触るとゴムのように柔らかくてヌルヌルとし、コールタールの匂いがした。
東シナ海でイランの船会社が所有するタンカーが中国の貨物船と衝突、日本の排他的経済水域(EEZ)で沈没した。衝突事故は1月6日に発生し、沈没は14日。
奄美大島の島民が黒い斑点を海岸で見かけるようになったのは31日頃だ。黒い斑点はタンカーの動力用重油と見られている。
重油による漁業への被害も懸念されるが、不気味なのはタンカーの積荷であるコンデンセートの流出だ。
コンデンセートとはガス田から天然ガスを採取する際、発生する物質。水銀、鉛、硫黄などの毒物を含有するが、軽くて揮発性があり目に見えない。放射能と同じだ。
桑原振一郎内閣官房審議官(危機管理担当)は7日、衆院予算委員会で川内博史議員(立民)の質問に対して「生態系や環境に与える影響は否定できない」と答弁した。
衝突し沈没したタンカーは14万トンものコンデンセートを積んでいた。過去最大のコンデンセート流出事故といわれる。
にもかかわらず日本政府の対応はあまりに事なかれだ。原発事故を思い起させる。
海上保安庁は事故直後から現場海域に出動し消火作業などにあたった。しかし中島敏長官は「現場海域で採取した油分と(奄美大島や宝島に)漂着した油分は同一だという結論には至っていない」と言い放った。(7日衆院予算委員会・川内議員の質問に)

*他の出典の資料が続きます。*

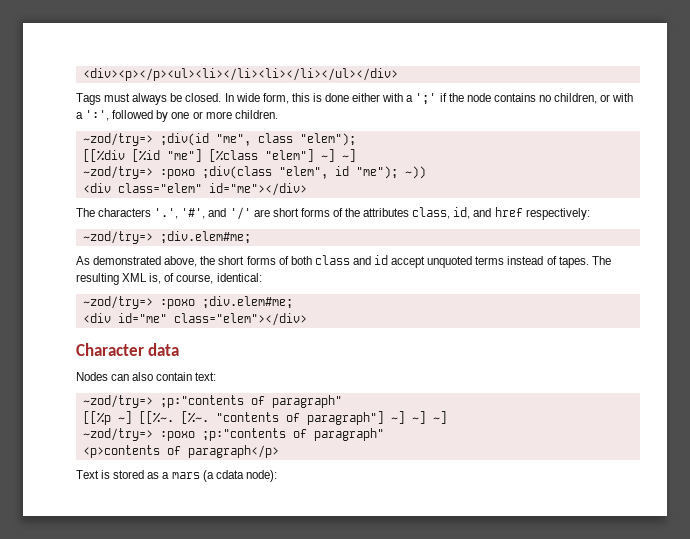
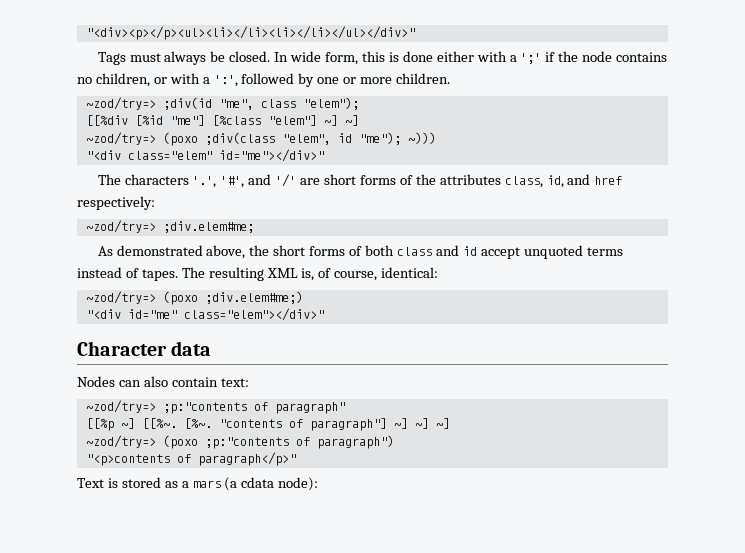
[82,68,398,81] <div><p></p><ul><li></li><li></li></ul></div> -> [85,26,415,40] "<div><p></p><ul><li></li><li></li></ul></div>"
[159,169,195,179] :poxo -> [162,132,198,146] (poxo
[404,166,426,179] [82,183,307,196] ~)) // <div class="elem" id="me"></div> -> [407,132,436,144] [85,149,324,162] ~))) // "<div class="elem" id="me"></div>"
[159,296,293,309] [82,313,307,326] :poxo ;div.elem#me; // <div id="me" class="elem"></div> -> [162,291,303,305] [85,308,324,321] (poxo ;div.elem#me;) // "<div id="me" class="elem"></div>"
[159,428,384,441] [82,445,279,458] :poxo ;p:"contents of paragraph" // <p>contents of paragraph</p> -> [162,435,394,449] [85,452,296,466] (poxo ;p:"contents of paragraph") // "<p>contents of paragraph</p>"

当たり前だ。漂着しているのはタンカーの動力用燃料なのだ。毒性が指摘される積荷のコンデンセートではないのである。
環境省が重い腰を上げたのは、アオウミガメが6日、奄美大島の海岸で死んでいるのが見つかってからだ(死亡原因は重油を飲んで窒息したためと見られているが)。
英国国立海洋研究所はコンデンセートの漂流コースを予測する。情報統制で鳴る中国政府が、日本政府と比較にならないほどスピーディで大量の情報を発出する。
政府の広報機関である日本マスコミは当然のごとく報道が遅い。衝突事故そのものはすぐに報じたようだが、環境問題として伝えたのは2月に入ってからだ。
ロイターは1月15日、北京・東京発で環境問題として報道した。「生態系に影響も」とする見出しだ。
福島原発事故(2011年)の際、日本政府がひた隠しにしていたメルトダウンを日本マスコミよりも先に指摘したのは、海外のメディアだった。
コンデンセートによる被害が軽微に終われば、それに越したことはない。だが政府とマスコミの対応が遅くて「事なかれ」な時は、疑ってかかった方がいい。